According to the Washington Post , Google is allowing YouTube video creators to moderate the comments by being able to block certain words and automatically approving certain people. Google is also giving G+ preferential treatment by surfacing comments from people who are in the video creator's circles. Other comments that will be pushed to the top are from the creator, well-known commenters, and those actively involved in a discussion.


By incorporating Google+, Google is pushing their social media site, encouraging users have non-anonymous names and finding a way to further push for a one-name concept for all of Google's services.


Also on Tuesday, Popular Science explained why, rather than trying to fix the commenting system, they're going to abandon it altogether. The magazine published an article online explaining, for scientific reasons, why comments on their articles can do more harm than good. Online Editor Suzanne LaBarre wrote, "But even a fractious minority wields enough power to skew a reader's perception of a story, recent research suggests."


That study showed that when a reader read a comment with an insult or an epithet, which usually come from biased commenters, the reader's perception was altered and it completely changed the way the reader interpreted the text. All it could take to undo an article on scientific findings is a, " How could you morons not understand this?"

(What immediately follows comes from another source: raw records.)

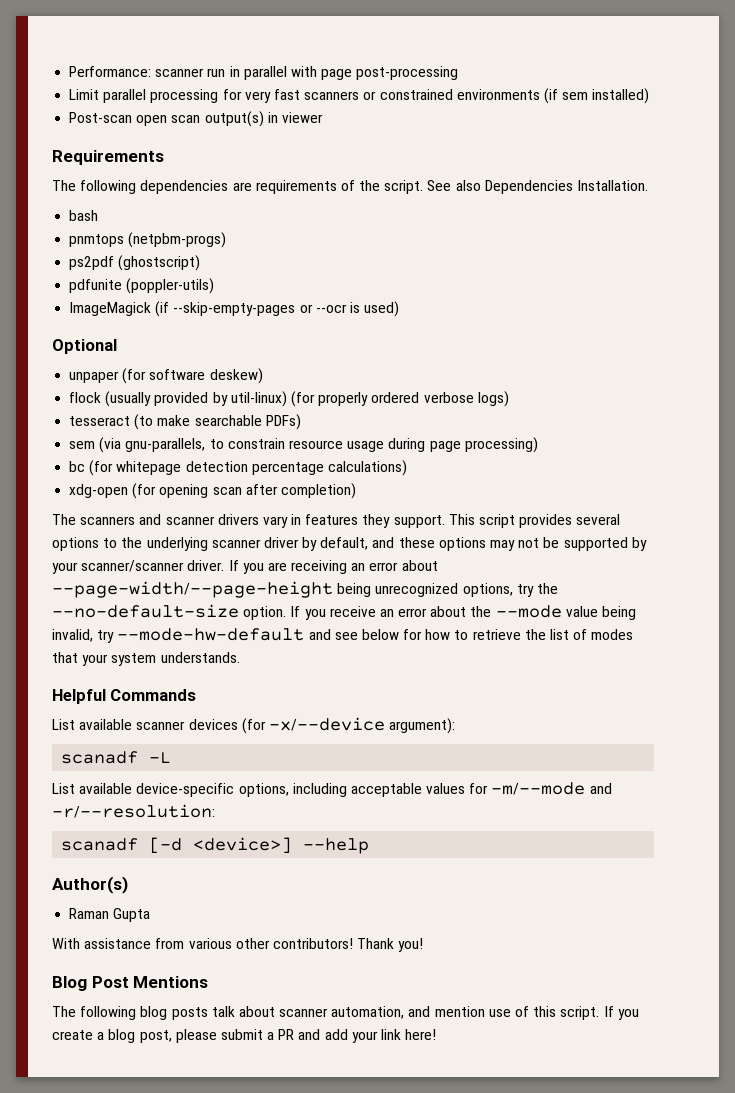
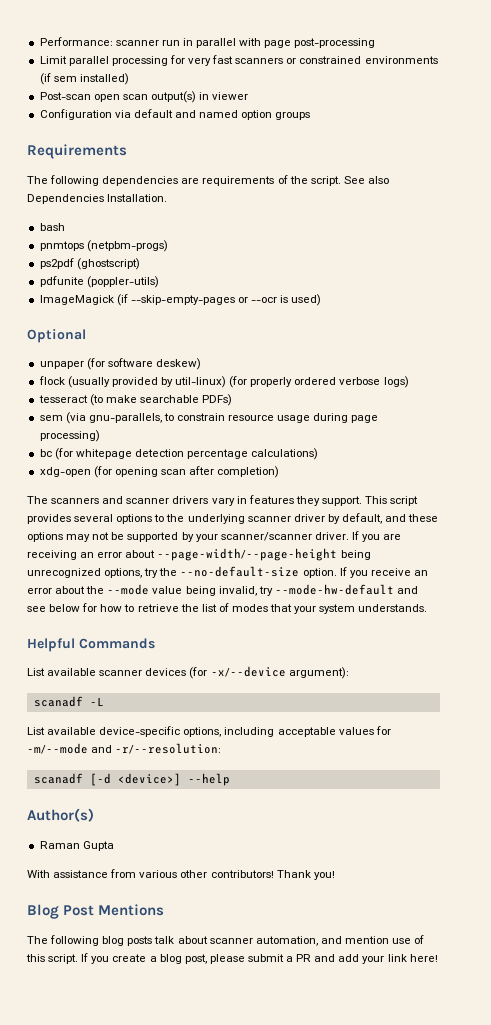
+ Configuration via default and named option groups

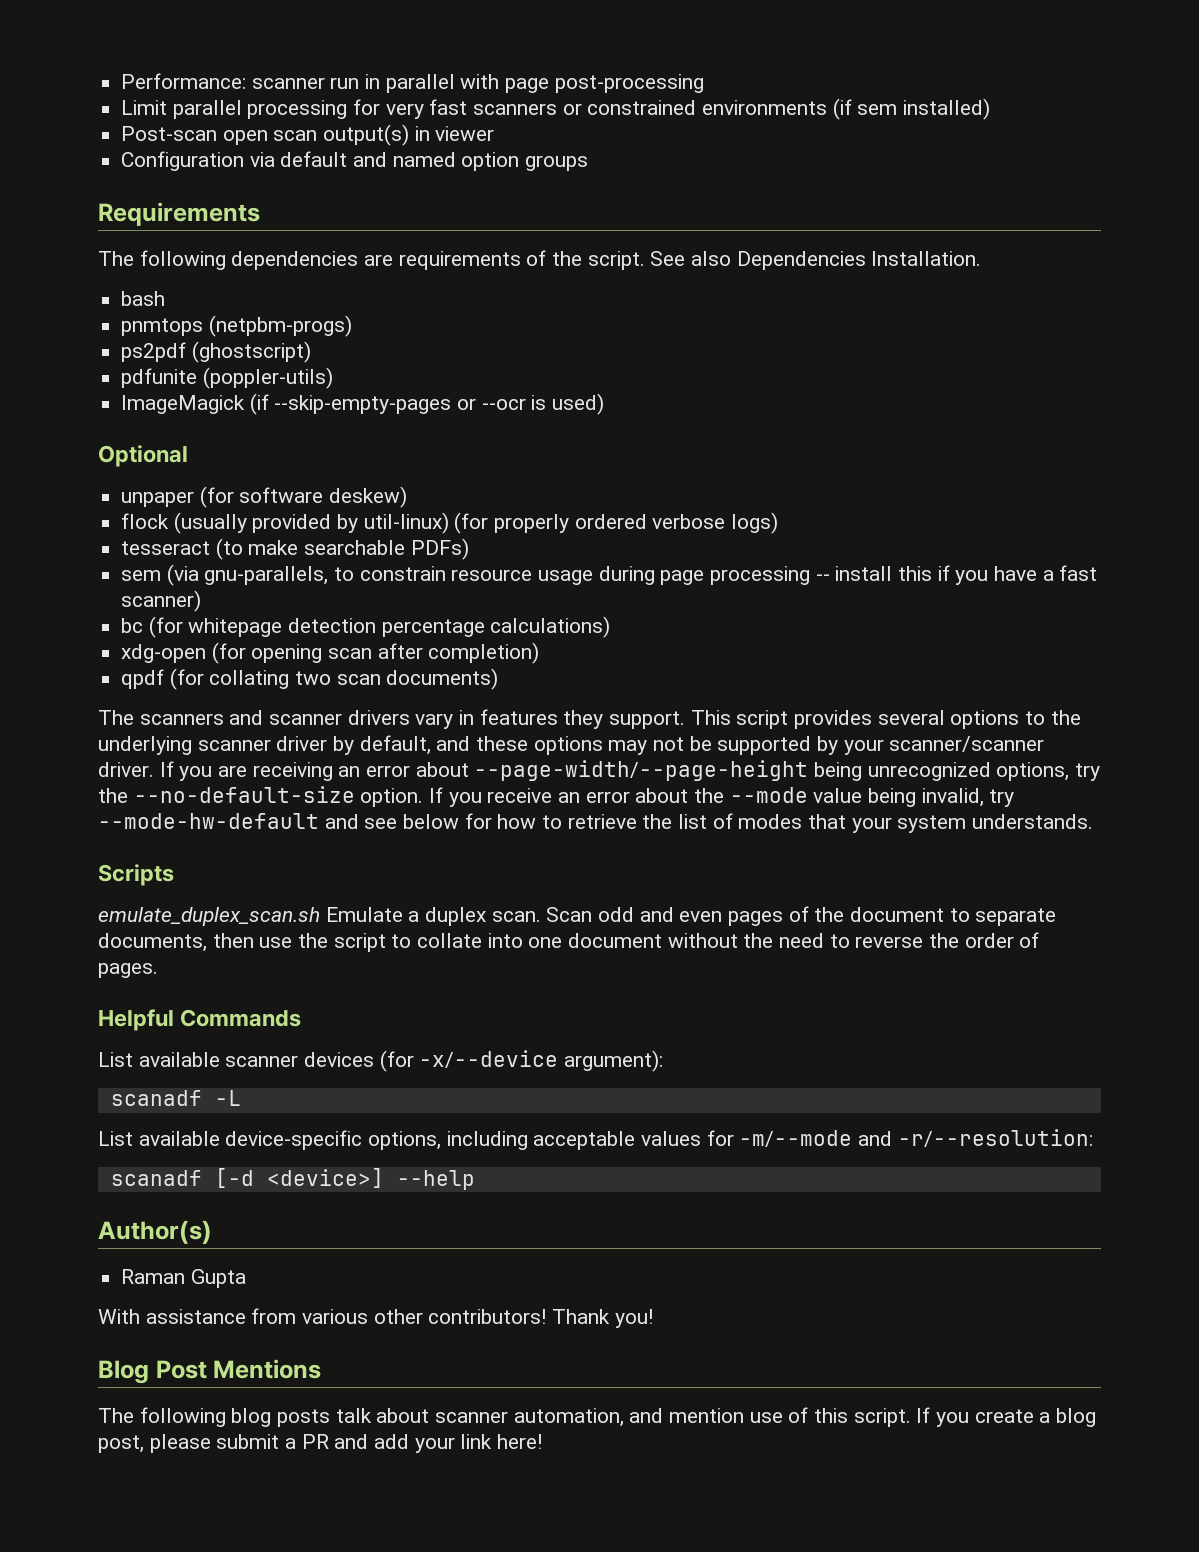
- sem (via gnu-parallels, to constrain resource usage during page processing)
+ sem (via gnu-parallels, to constrain resource usage during page processing -- install this if you have a fast scanner)
+ qpdf (for collating two scan documents)
+ Scripts
+ emulate_duplex_scan.sh Emulate a duplex scan. Scan odd and even pages of the document to separate documents, then use the script to collate into one document without the need to reverse the order of pages.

Now, that alone wasn't the reason the comments got the axe. Their logic follows: “If you carry out those results to their logical end--commenters shape public opinion; public opinion shapes public policy; public policy shapes how and whether and what research gets funded--you start to see why we feel compelled to hit the "off" switch."


With these two approaches, it will be interesting to see how internet commenting can change. Obviously, Popular Science doesn't account for the majority of readers on the internet, but if trolls enjoyed those particular avenues for hawking their hate, they might take their pageviews elsewhere. And internet trolls will never go away, but it's refreshing to see Google take on what has become an uncomfortable truth on the internet.


Do you think these changes with positively impact hateful and irrelevant comments on the internet?